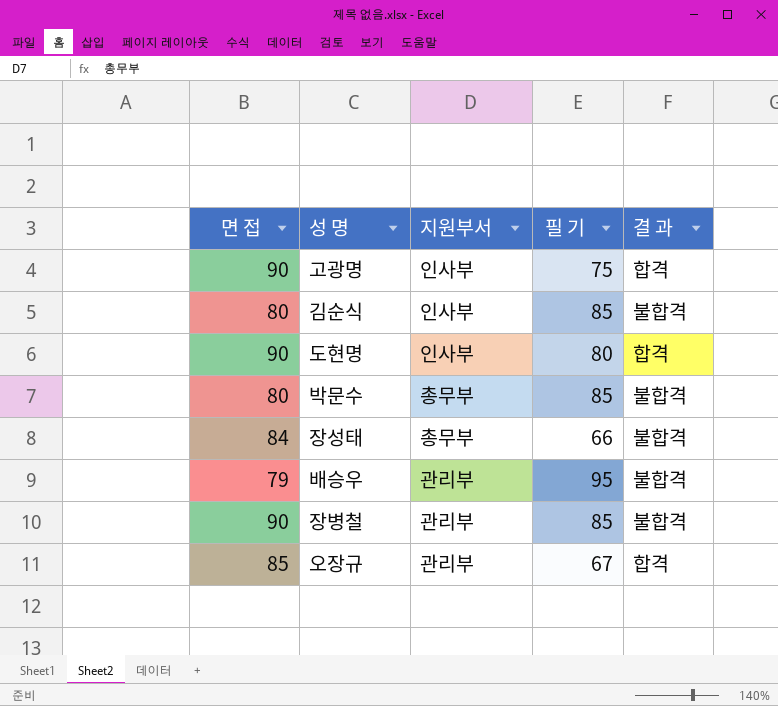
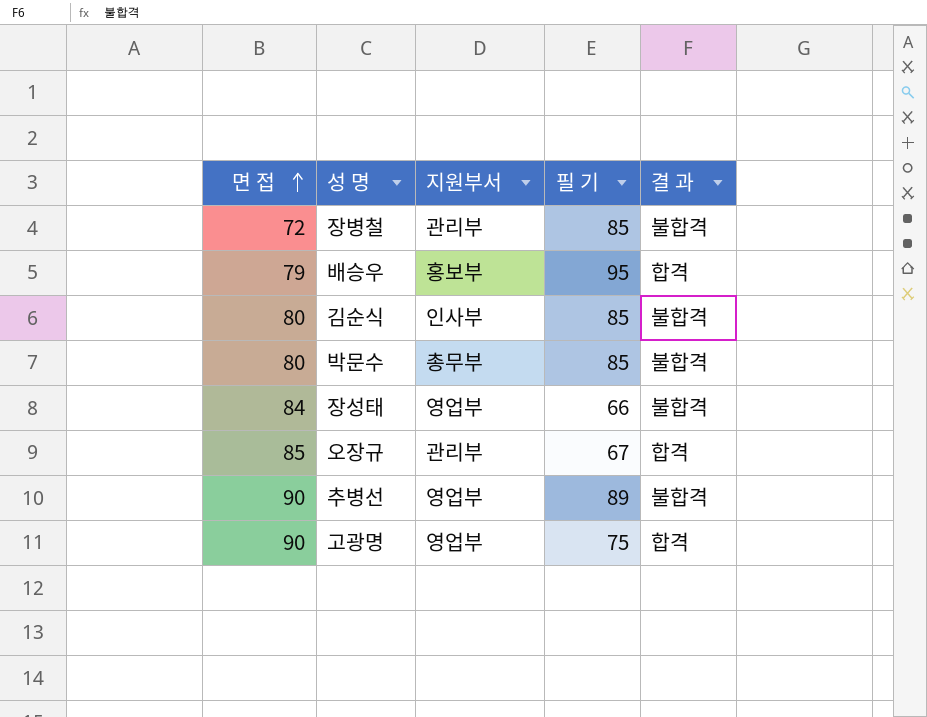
row order: none -> 면 접 ascending
row 도현명: 90 | 인사부 | 80 | 합격 -> none
장병철 | 면 접: 90 -> 72
배승우 | 지원부서: 관리부 -> 홍보부
배승우 | 결 과: 불합격 -> 합격
장성태 | 지원부서: 총무부 -> 영업부
row 추병선: none -> 90 | 영업부 | 89 | 불합격
고광명 | 지원부서: 인사부 -> 영업부

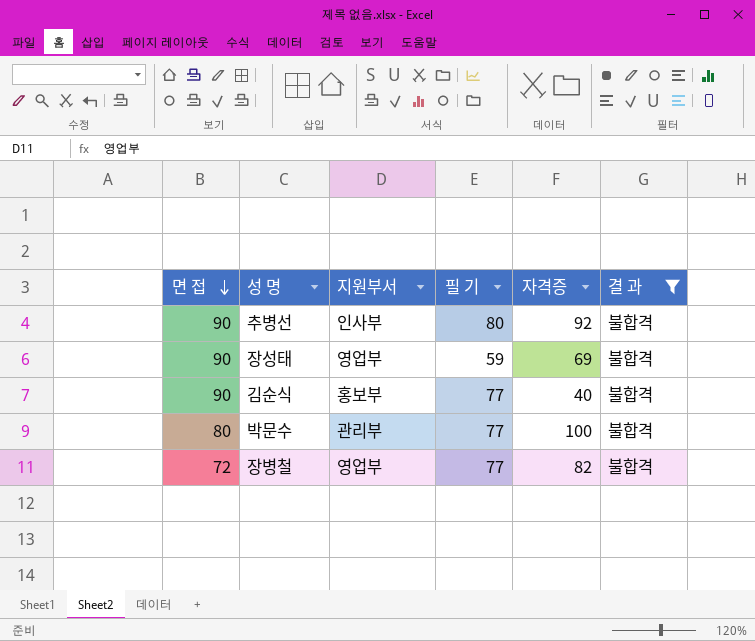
filter: none -> 결 과 = 불합격
row order: 면 접 ascending -> 면 접 descending
column 자격증 | position: none -> 5
추병선 | 지원부서: 영업부 -> 인사부
추병선 | 필 기: 89 -> 80
장성태 | 면 접: 84 -> 90
장성태 | 필 기: 66 -> 59
김순식 | 면 접: 80 -> 90
김순식 | 지원부서: 인사부 -> 홍보부
김순식 | 필 기: 85 -> 77
박문수 | 지원부서: 총무부 -> 관리부
박문수 | 필 기: 85 -> 77
장병철 | 지원부서: 관리부 -> 영업부
장병철 | 필 기: 85 -> 77

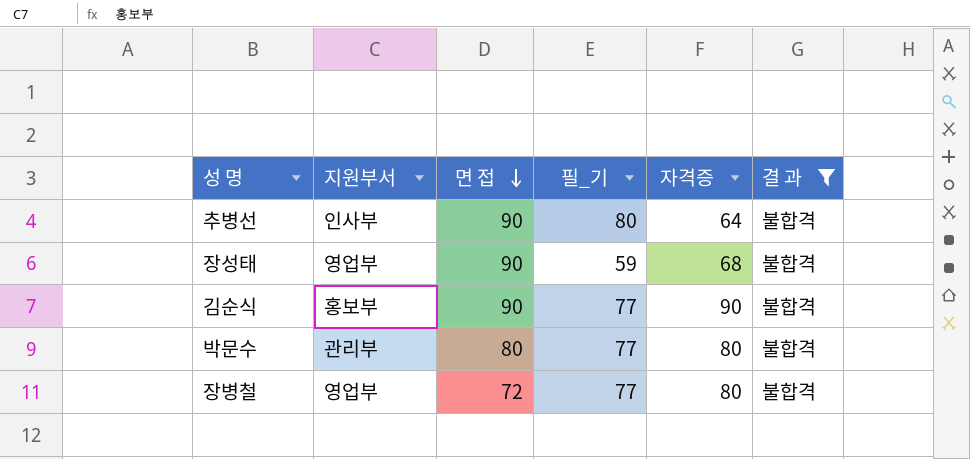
column 면 접 | position: 1 -> 3
column name: 필 기 -> 필_기
추병선 | 자격증: 92 -> 64
장성태 | 자격증: 69 -> 68
김순식 | 자격증: 40 -> 90
박문수 | 자격증: 100 -> 80
장병철 | 자격증: 82 -> 80

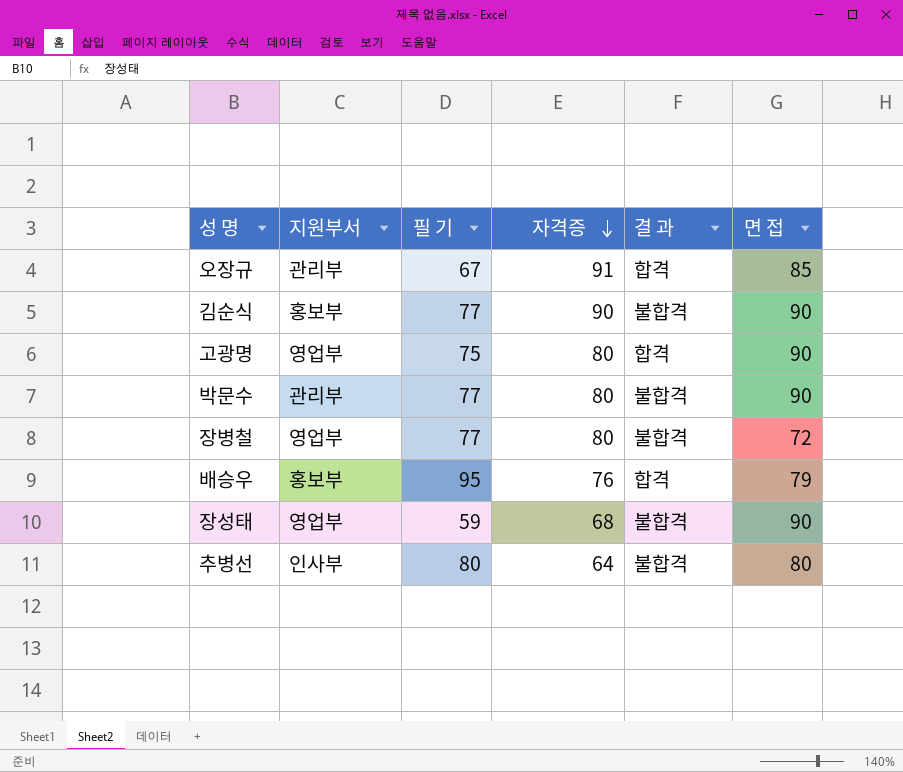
filter: 결 과 = 불합격 -> none
row order: 면 접 descending -> 자격증 descending
column name: 필_기 -> 필 기
column 면 접 | position: 3 -> 6
박문수 | 면 접: 80 -> 90
추병선 | 면 접: 90 -> 80

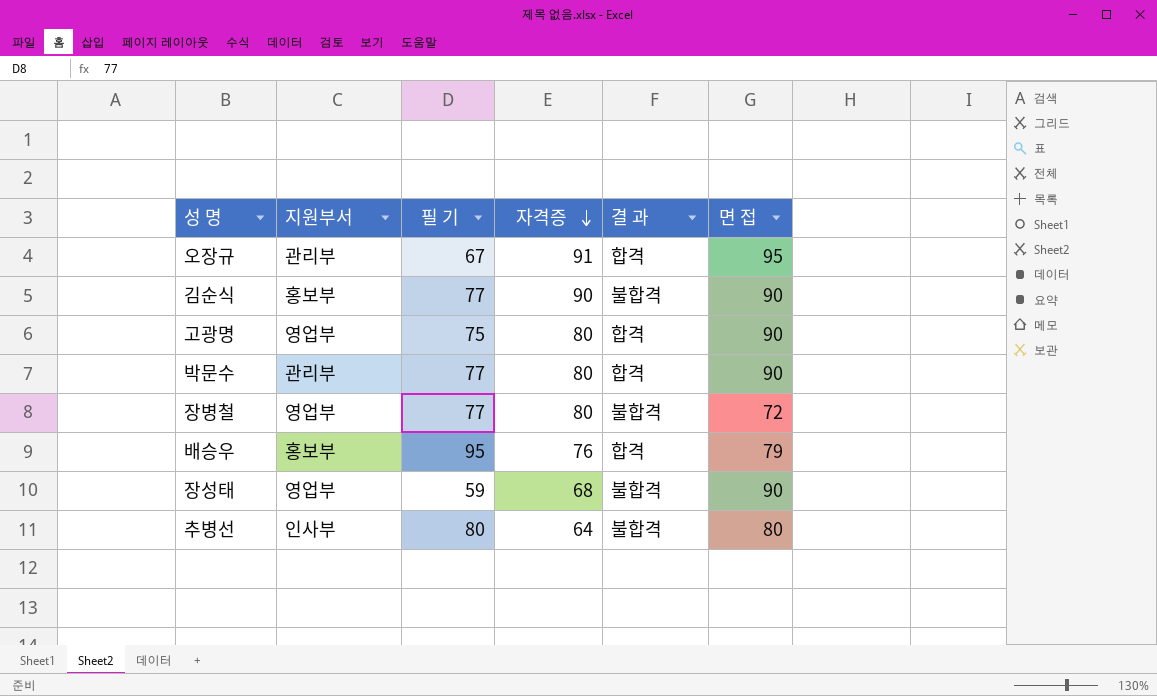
오장규 | 면 접: 85 -> 95
박문수 | 결 과: 불합격 -> 합격

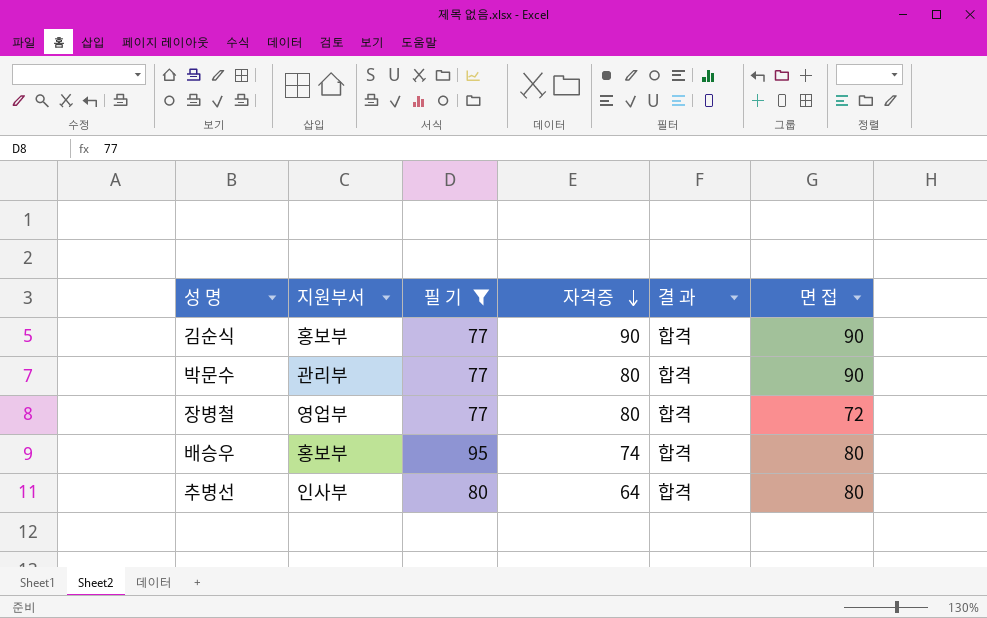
filter: none -> 필 기 >= 77
김순식 | 결 과: 불합격 -> 합격
장병철 | 결 과: 불합격 -> 합격
배승우 | 자격증: 76 -> 74
배승우 | 면 접: 79 -> 80
추병선 | 결 과: 불합격 -> 합격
==========
▶ Problem description: All of the records above must be copied exactly, except for the pictures.

▶ Task result:
row order: none -> 면 접 ascending
row 도현명: 90 | 인사부 | 80 | 합격 -> none
장병철 | 면 접: 90 -> 72
배승우 | 지원부서: 관리부 -> 홍보부
배승우 | 결 과: 불합격 -> 합격
장성태 | 지원부서: 총무부 -> 영업부
row 추병선: none -> 90 | 영업부 | 89 | 불합격
고광명 | 지원부서: 인사부 -> 영업부

filter: none -> 결 과 = 불합격
row order: 면 접 ascending -> 면 접 descending
column 자격증 | position: none -> 5
추병선 | 지원부서: 영업부 -> 인사부
추병선 | 필 기: 89 -> 80
장성태 | 면 접: 84 -> 90
장성태 | 필 기: 66 -> 59
김순식 | 면 접: 80 -> 90
김순식 | 지원부서: 인사부 -> 홍보부
김순식 | 필 기: 85 -> 77
박문수 | 지원부서: 총무부 -> 관리부
박문수 | 필 기: 85 -> 77
장병철 | 지원부서: 관리부 -> 영업부
장병철 | 필 기: 85 -> 77

column 면 접 | position: 1 -> 3
column name: 필 기 -> 필_기
추병선 | 자격증: 92 -> 64
장성태 | 자격증: 69 -> 68
김순식 | 자격증: 40 -> 90
박문수 | 자격증: 100 -> 80
장병철 | 자격증: 82 -> 80

filter: 결 과 = 불합격 -> none
row order: 면 접 descending -> 자격증 descending
column name: 필_기 -> 필 기
column 면 접 | position: 3 -> 6
박문수 | 면 접: 80 -> 90
추병선 | 면 접: 90 -> 80

오장규 | 면 접: 85 -> 95
박문수 | 결 과: 불합격 -> 합격

filter: none -> 필 기 >= 77
김순식 | 결 과: 불합격 -> 합격
장병철 | 결 과: 불합격 -> 합격
배승우 | 자격증: 76 -> 74
배승우 | 면 접: 79 -> 80
추병선 | 결 과: 불합격 -> 합격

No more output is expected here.